What needs to be done:
Write out the data word for word and omit every picture.

The data Start Marker

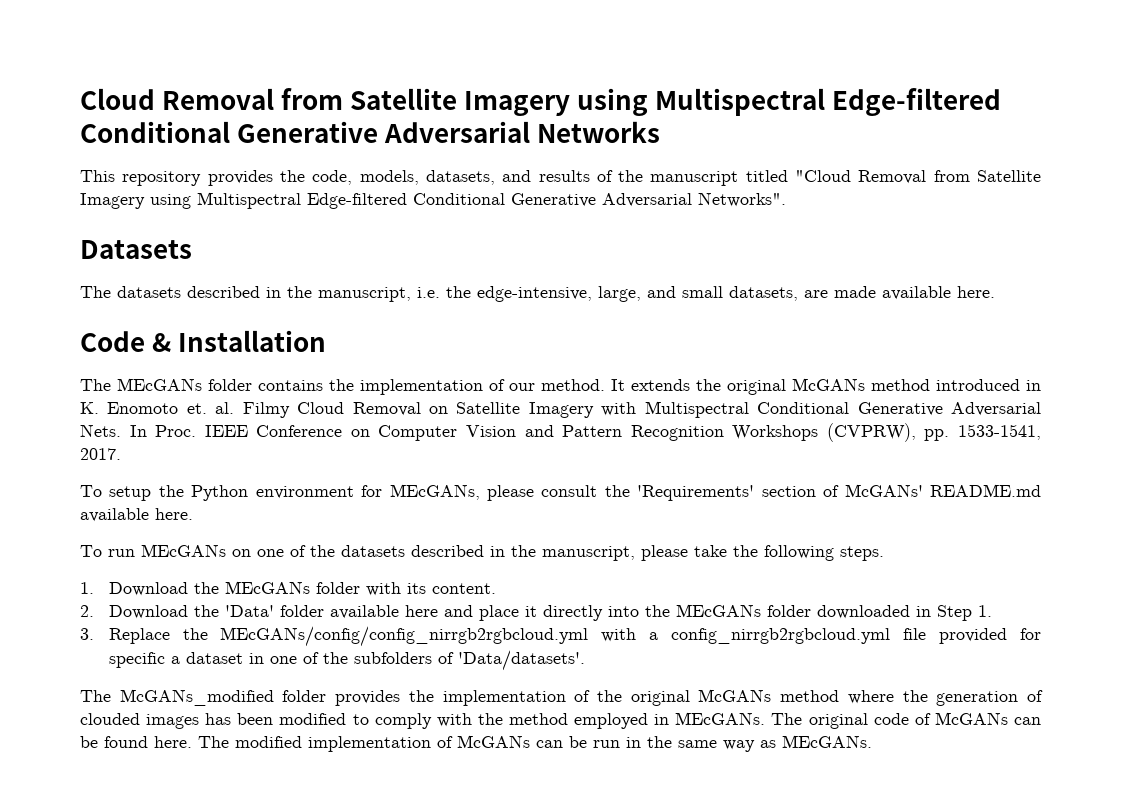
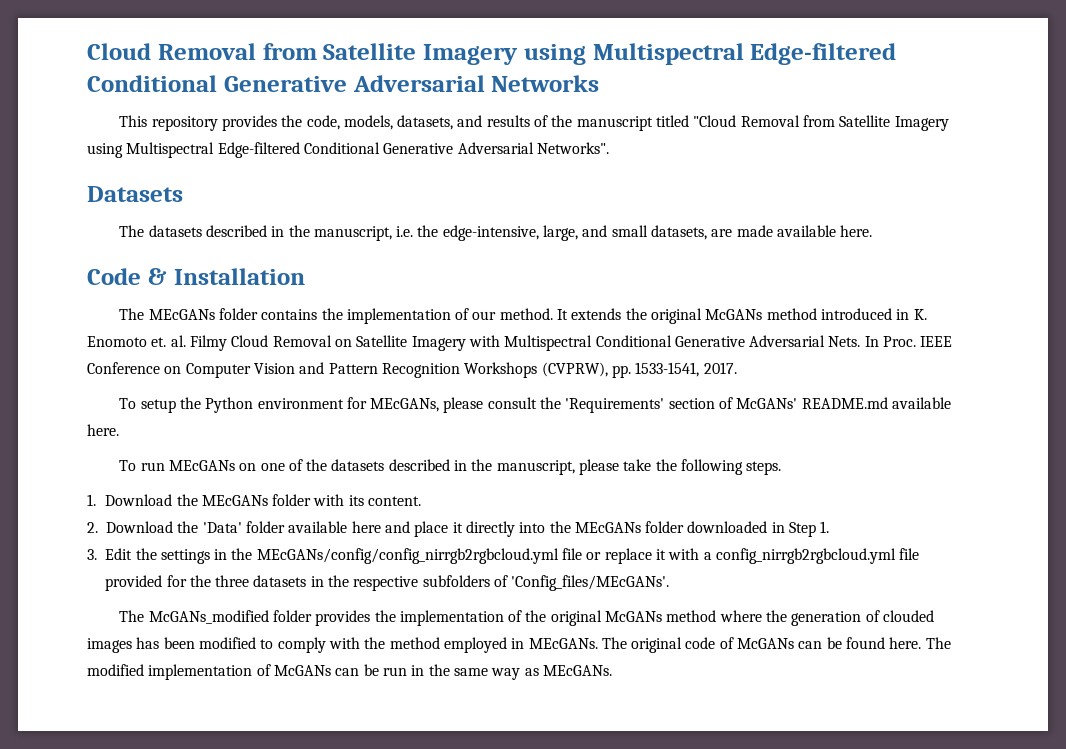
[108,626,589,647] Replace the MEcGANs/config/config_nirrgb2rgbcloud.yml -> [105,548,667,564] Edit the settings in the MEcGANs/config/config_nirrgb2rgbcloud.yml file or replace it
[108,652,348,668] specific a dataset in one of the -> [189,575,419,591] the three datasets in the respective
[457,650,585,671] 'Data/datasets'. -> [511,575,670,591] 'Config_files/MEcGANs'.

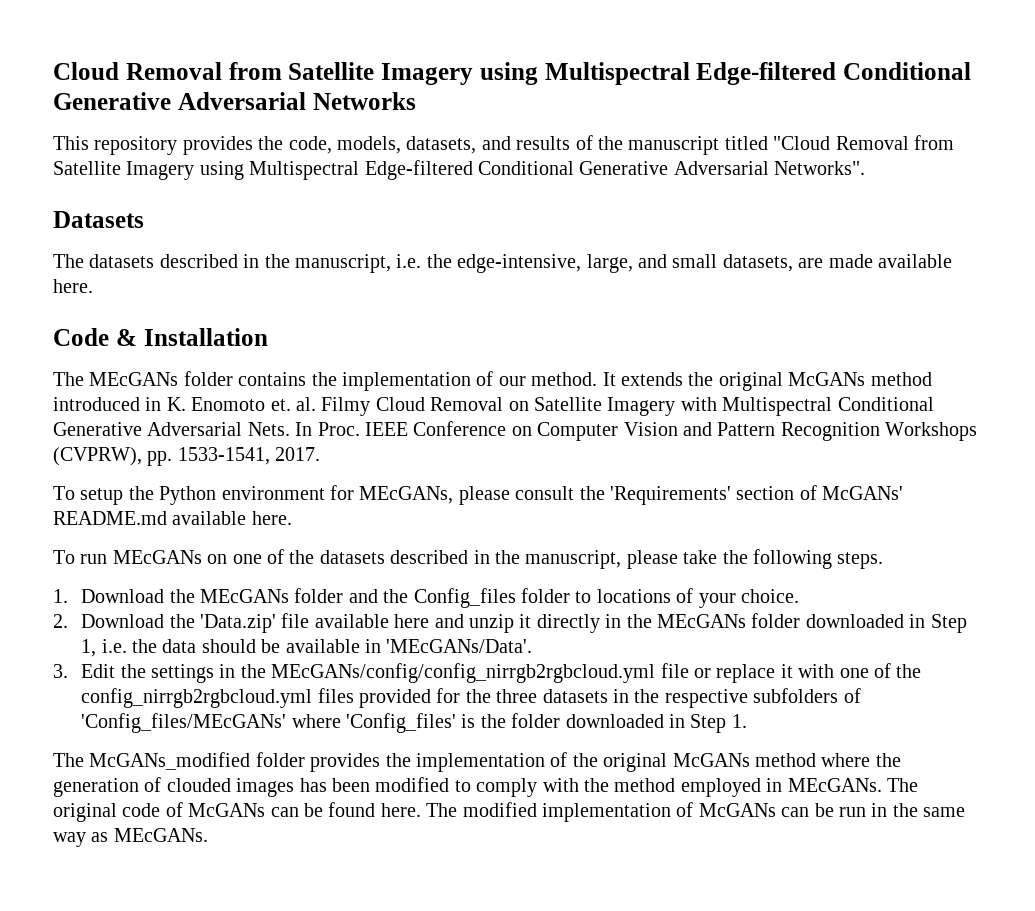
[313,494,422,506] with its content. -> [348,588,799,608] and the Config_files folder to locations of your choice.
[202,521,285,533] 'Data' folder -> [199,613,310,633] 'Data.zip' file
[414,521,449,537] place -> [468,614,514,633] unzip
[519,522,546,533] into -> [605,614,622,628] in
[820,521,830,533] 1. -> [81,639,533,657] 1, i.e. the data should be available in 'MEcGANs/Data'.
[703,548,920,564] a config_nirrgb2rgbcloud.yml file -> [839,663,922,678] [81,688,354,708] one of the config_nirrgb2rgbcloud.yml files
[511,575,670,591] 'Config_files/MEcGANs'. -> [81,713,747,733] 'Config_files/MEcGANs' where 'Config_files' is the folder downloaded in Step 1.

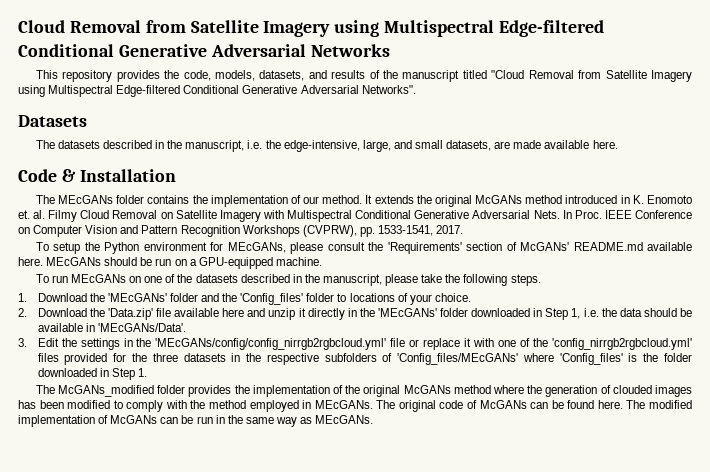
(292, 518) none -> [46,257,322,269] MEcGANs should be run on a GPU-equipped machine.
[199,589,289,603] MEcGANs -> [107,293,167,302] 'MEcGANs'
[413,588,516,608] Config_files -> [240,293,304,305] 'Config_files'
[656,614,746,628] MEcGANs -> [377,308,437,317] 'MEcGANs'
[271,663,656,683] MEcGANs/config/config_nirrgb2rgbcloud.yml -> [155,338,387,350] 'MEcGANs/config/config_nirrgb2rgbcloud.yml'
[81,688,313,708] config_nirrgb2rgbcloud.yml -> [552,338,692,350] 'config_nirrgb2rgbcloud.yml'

The data End Marker

Written solution:
[108,626,589,647] Replace the MEcGANs/config/config_nirrgb2rgbcloud.yml -> [105,548,667,564] Edit the settings in the MEcGANs/config/config_nirrgb2rgbcloud.yml file or replace it
[108,652,348,668] specific a dataset in one of the -> [189,575,419,591] the three datasets in the respective
[457,650,585,671] 'Data/datasets'. -> [511,575,670,591] 'Config_files/MEcGANs'.

[313,494,422,506] with its content. -> [348,588,799,608] and the Config_files folder to locations of your choice.
[202,521,285,533] 'Data' folder -> [199,613,310,633] 'Data.zip' file
[414,521,449,537] place -> [468,614,514,633] unzip
[519,522,546,533] into -> [605,614,622,628] in
[820,521,830,533] 1. -> [81,639,533,657] 1, i.e. the data should be available in 'MEcGANs/Data'.
[703,548,920,564] a config_nirrgb2rgbcloud.yml file -> [839,663,922,678] [81,688,354,708] one of the config_nirrgb2rgbcloud.yml files
[511,575,670,591] 'Config_files/MEcGANs'. -> [81,713,747,733] 'Config_files/MEcGANs' where 'Config_files' is the folder downloaded in Step 1.

(292, 518) none -> [46,257,322,269] MEcGANs should be run on a GPU-equipped machine.
[199,589,289,603] MEcGANs -> [107,293,167,302] 'MEcGANs'
[413,588,516,608] Config_files -> [240,293,304,305] 'Config_files'
[656,614,746,628] MEcGANs -> [377,308,437,317] 'MEcGANs'
[271,663,656,683] MEcGANs/config/config_nirrgb2rgbcloud.yml -> [155,338,387,350] 'MEcGANs/config/config_nirrgb2rgbcloud.yml'
[81,688,313,708] config_nirrgb2rgbcloud.yml -> [552,338,692,350] 'config_nirrgb2rgbcloud.yml'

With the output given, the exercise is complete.